Effects of tail unsaturation: DPPC versus SDPC

As shown by their chemical structures in Fig. 1, SDPC and DPPC have identical headgroups but different tails; while DPPC has fully saturated tails (C16:0), SDPC tails are longer and have a high degree of unsaturation (C22:6 for DHA; C18:0 for stearoyl acid). Accordingly, an SDPC bilayer and a DPPC bilayer have two major differences. On the one hand, a SDPC bilayer is slightly thicker by ∼2–3 Å (e.g., see Fig. S4 in the Supporting Material), which makes the membrane center less accessible to solvent. On the other hand, a SDPC bilayer is likely more deformable than a DPPC bilayer; for example, polyunsaturation of lipid tails is known to decrease the bending modulus of a membrane by more than a factor of two (31). Therefore, depending on which factor dominates, one may expect either a larger or a smaller energetic penalty associated with the formation of water defects for stabilizing a net charge in the membrane, which would lead to a higher or lower pKa for an Arg in an SDPC bilayer than in a DPPC bilayer.

As shown in Table 1, regardless of the surface-tension (and therefore area-per-lipid), the calculated pKa of Arg in the membrane center in an SDPC bilayer is substantially reduced compared to that in a DPPC bilayer; the shift is >3 pKa units and suggests that Arg is much more likely deprotonated in a SDPC bilayer. The free energy derivatives in Table 1 from different SDPC/Arg simulations further suggest that the major contributions to the larger pKa shift come from λ-windows with the charged Arg (λ = 0, 0.5). In Fig. 2, we compare the cumulative number of phosphate oxygen and water oxygen near Cζ in Arg from charged(λ = 0)/neutral(λ = 1) state simulations with DPPC and SDPC bilayers. In the charged (λ = 0) window, the Arg+ is stabilized by water oxygen and phosphate oxygen in the water defect in both DPPC and SDPC bilayers. However, the size and composition of the water defect are different in the two bilayers. The water defect in a DPPC bilayer has more water but less phosphate groups compared to the SDPC case (Fig. 2, A and B); in total, the water defect in a DPPC bilayer has ∼3–5 more oxygen atoms within 8 Å compared to that in a SDPC bilayer, regardless of surface-tension (Fig. 2 C and Fig. S3 c). As expected, the number of polar species in the water defect is highly correlated to ∂G/∂λ; as shown in Fig. 3, A and B, the larger the water defect, the smaller drop in ∂G/∂λ compared to the bulk solution value.

Figure 2.

Figure 2

Cumulative radial distribution functions for (A) lipid oxygen, (B) water oxygen, and (C) total oxygen with respect to the guanidinium Cζ in three systems without cholesterol. Note that more water molecules are in contact with Arg+ in DPPC, while a smaller number of lipid headgroups are in contact with Arg+ in the bilayer with saturated hydrocarbon tails (DPPC) than in bilayers with polyunsaturated tails (SDPC and SDPC/E). In all figures in the main text, for the SDPC-containing systems, the results shown are from low surface-tension simulations; the corresponding data at high surface-tension are included in the Supporting Material.

Figure 3.

Figure 3

(AC) Energy gap (in color, ΔU = U0U+ in Eq. 1) and the number of oxygen (in black) in the vicinity (≤8 Å) of Arg Cζ at three charge-states as a function of time in the SDPC system under low surface-tension. Note that the energy gap is positively correlated to the number of oxygen at charged states (λ = 0.0, 0.5), while it is negatively correlated at the neutral state (λ = 1.0).
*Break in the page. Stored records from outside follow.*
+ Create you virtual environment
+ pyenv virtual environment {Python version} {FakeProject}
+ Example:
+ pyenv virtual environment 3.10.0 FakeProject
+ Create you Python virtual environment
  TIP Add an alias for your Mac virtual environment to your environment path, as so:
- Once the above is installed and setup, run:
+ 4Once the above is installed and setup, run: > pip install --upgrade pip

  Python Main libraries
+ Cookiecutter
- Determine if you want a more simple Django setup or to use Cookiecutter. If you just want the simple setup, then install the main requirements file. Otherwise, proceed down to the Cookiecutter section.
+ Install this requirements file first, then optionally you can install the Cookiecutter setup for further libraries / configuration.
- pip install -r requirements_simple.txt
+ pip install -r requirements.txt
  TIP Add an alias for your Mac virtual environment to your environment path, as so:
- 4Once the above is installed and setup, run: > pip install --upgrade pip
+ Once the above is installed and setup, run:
The key question is then what causes the smaller size of the water defect in a SDPC bilayer compared to a DPPC bilayer, which seems contradictory to the higher degree of deformability of a SDPC bilayer due to the unsaturated lipid tails. Although an SDPC bilayer is slightly thicker than a DPPC bilayer, this is not an important factor because the water defect is even smaller in a SDPC bilayer at high surface-tension (not shown). Important clues come from the cylindrically averaged number density plot of lipid phosphorus, tail carbon, and water oxygen at ∼Cζ (Fig. 4), which indicates that not only lipid headgroup density but also tailgroup density is higher near Arg+ in a SDPC bilayer than in a DPPC bilayer. Examination of snapshots from the simulations (e.g., Fig. 4 D) suggests that it is mainly the DHA of SDPC that wraps around Arg+. Although calculation of binding affinity of lipids to an Arg analog embedded in the membrane as a function of the degree of tail-unsaturation is beyond the scope of this study, one can reasonably expect that poly-unsaturation increases the binding affinity of lipids because it enhances the space-filling ability of lipids. More importantly, the higher binding affinity of poly-unsaturated lipid tails to the Arg analog increases the density of headgroups near the Arg analog, and replacement of water with headgroups decreases the total oxygen number near the Arg analog, as shown in the radial distribution functions in Fig. 2. As a result, ∂G/∂λ values at λ = 0 or 0.5 are smaller in an SDPC bilayer than in a DPPC bilayer, which leads to drops in Arg pKa by as much as ∼3–4 units.

Figure 4.

Figure 4

(Color online) Number density maps (in the unit of nm−3) of phosphorus/hydrocarbon (left) and water oxygen (right) in three cholesterol-free bilayers (A) DPPC, (B) SDPC, and (C) SDPC/E with a fully charged Arg at the origin. Note that both head- and tailgroups of unsaturated lipids have higher affinity to Arg+ than those of DPPC. Consequently, there are smaller numbers of water molecules in the water defect in SDPC and SDPC/E bilayers than in a DPPC bilayer, which is consistent with the radial distribution plots in Fig. 2. (D) Typical configuration of SDPC with its DHA wrapping around Arg+. (Green) Lipids in contact with Arg+ (hydrogen not included for clarity). (Orange spheres) Phosphorus in the headgroup.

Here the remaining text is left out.